Kantorow a triomphé lors de la finale avec un doublé particulièrement audacieux, le Deuxième Concerto pour piano, de Tchaïkovski et le Deuxième concerto pour piano, de Brahms, l’un de ses compositeurs préférés, avec l’Orchestre symphonique de Russie Evgeny Svetlanov, dirigé par Vasily Petrenko. Le reste du palmarès a désigné à la deuxième place le Japonais Mao Fujita et le Russe Dimitri Chichkine (Deuxième Prix ex æquo), le Troisième Prix étant attribué à l’Américain Kenneth Broberg et aux Russes Alexei Melnikov et Konstantin Yemelyanov. Si le Quatrième Prix revient au Chinois Tianxu An, pas de cinquième et sixième prix en revanche. Assiste-t-on à la fin de la suprématie du piano russe qui, jusqu’alors, se taillait la part du lion ?

Présidée depuis 2011 par le tsar Valery Gergiev, cette compétition, suivie par Vladimir Poutine en personne, a toujours été une affaire d’Etat : les seize précédentes éditions, à l’exception de la première, en 1958, qui couronna à la stupeur générale l’Américain Van Cliburn en pleine guerre froide, ont jusqu’alors consacré à la première place une cohorte de Russes, de Vladimir Ashkenazy à Daniil Trifonov, en passant par Grigory Sokolov, Vladimir Krainev, Andrei Gavrilov, Mikhail Pletnev, Boris Berezovsky, Denis Matsuev. C’est peu dire qu’Alexandre Kantorow (malgré ses origines russes) rejoint le cercle très fermé des valeureux émissaires « étrangers », les Britanniques Barry Douglas (1986), John Ogdon (1962, ex æquo avec Ashkenazy), John Lill (1970, ex æquo avec Krainev), la Japonaise Ayako Uehara (2002), plusieurs éditions n’ayant pas désigné de tête de podium (1982, 1994, 2007).

Des débuts ovationnés

Né à Clermont-Ferrand le 20 mai 1997, Alexandre Kantorow grandit dans une famille de musiciens. Sa mère et son père – le célèbre Jean-Jacques Kantorow, aujourd’hui également chef d’orchestre – sont tous deux violonistes, mais le petit garçon démontre une attirance pour le piano et débute au conservatoire de Pontoise (Val-d’Oise) à l’âge de 5 ans. Trois ans plus tard, il entre au conservatoire du 10e arrondissement de Paris avant de devenir, à 11 ans, l’un des élèves particuliers du pianiste Pierre-Alain Volondat, lauréat du concours Reine Elisabeth en Belgique.

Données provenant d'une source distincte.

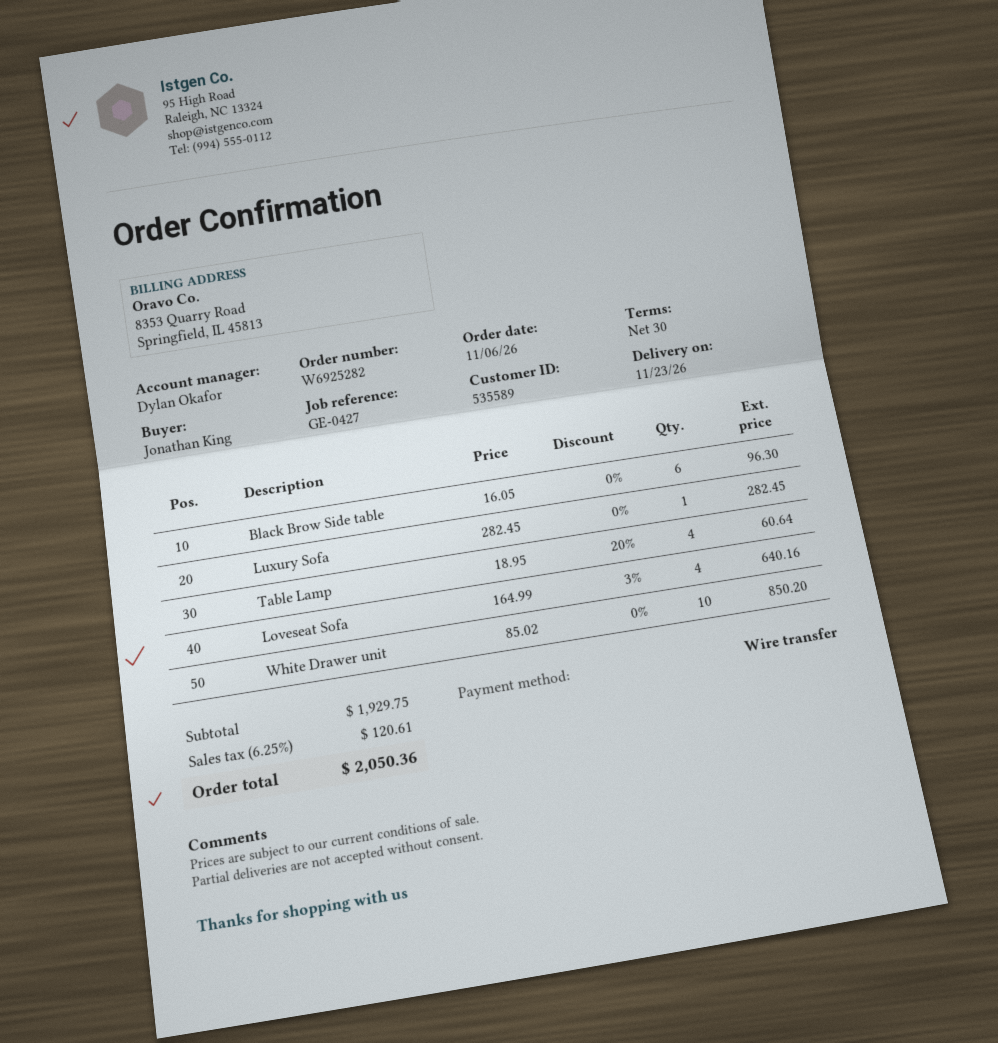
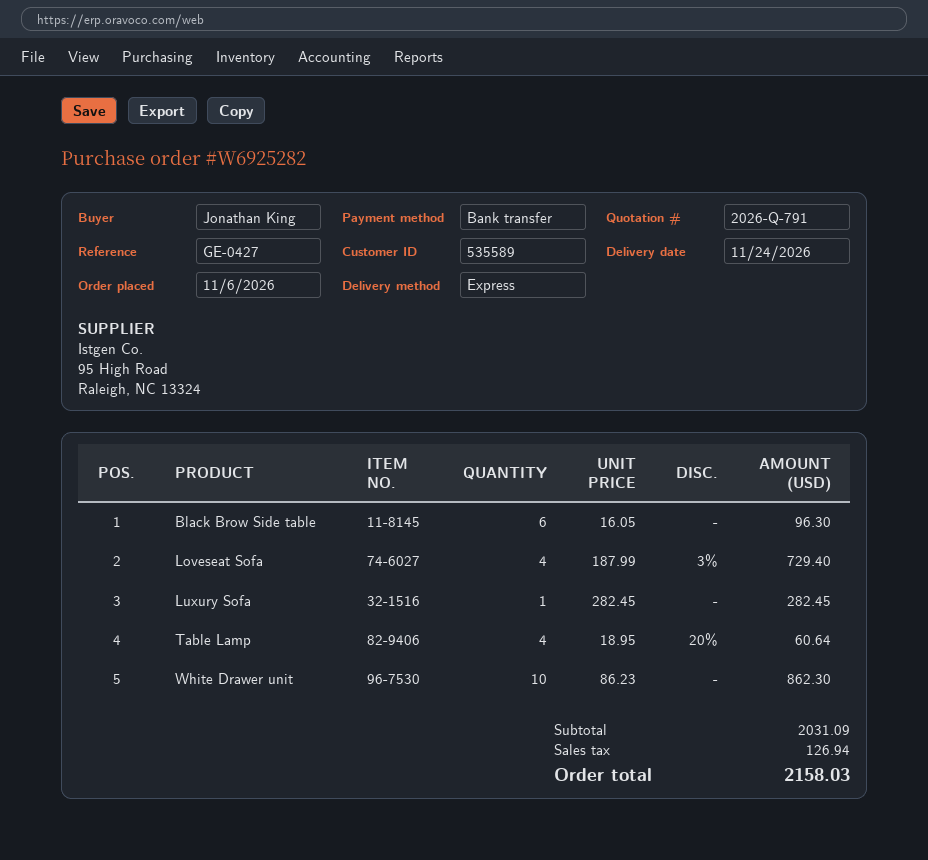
delivery date: 2026-11-23 -> 2026-11-24
Loveseat Sofa: 4 x 164.99 - 3% = 640.16 -> 4 x 187.99 - 3% = 729.40
White Drawer unit: 10 x 85.02 = 850.20 -> 10 x 86.23 = 862.30
subtotal: 1929.75 -> 2031.09
tax: 120.61 -> 126.94
total: 2050.36 -> 2158.03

Alexandre Kantorow n’a pas attendu sa victoire au Concours Tchaïkovski pour commencer une carrière saluée d’emblée comme très prometteuse

Il poursuit ensuite en même temps la classe d’Igor Laszko à la Schola Cantorum, à Paris, et le cursus à horaires aménagés du lycée Racine, commençant à donner ses premiers petits concerts. L’entrée au Conservatoire national supérieur de Paris s’impose : il y poursuit sa formation avec Frank Braley et Haruko Ueda. Le jeune musicien prend également conseils auprès d’amis de son père, les pianistes Jean-Philippe Collard, Georges Pludermacher, Théodore Paraskivesco ou Christian Ivaldi. Mais c’est, comme son compatriote Lucas Debargue, à l’Ecole normale de musique de Paris, qu’il se perfectionne auprès de la charismatique (et désormais très recherchée) pédagogue Rena Shereshevskaya.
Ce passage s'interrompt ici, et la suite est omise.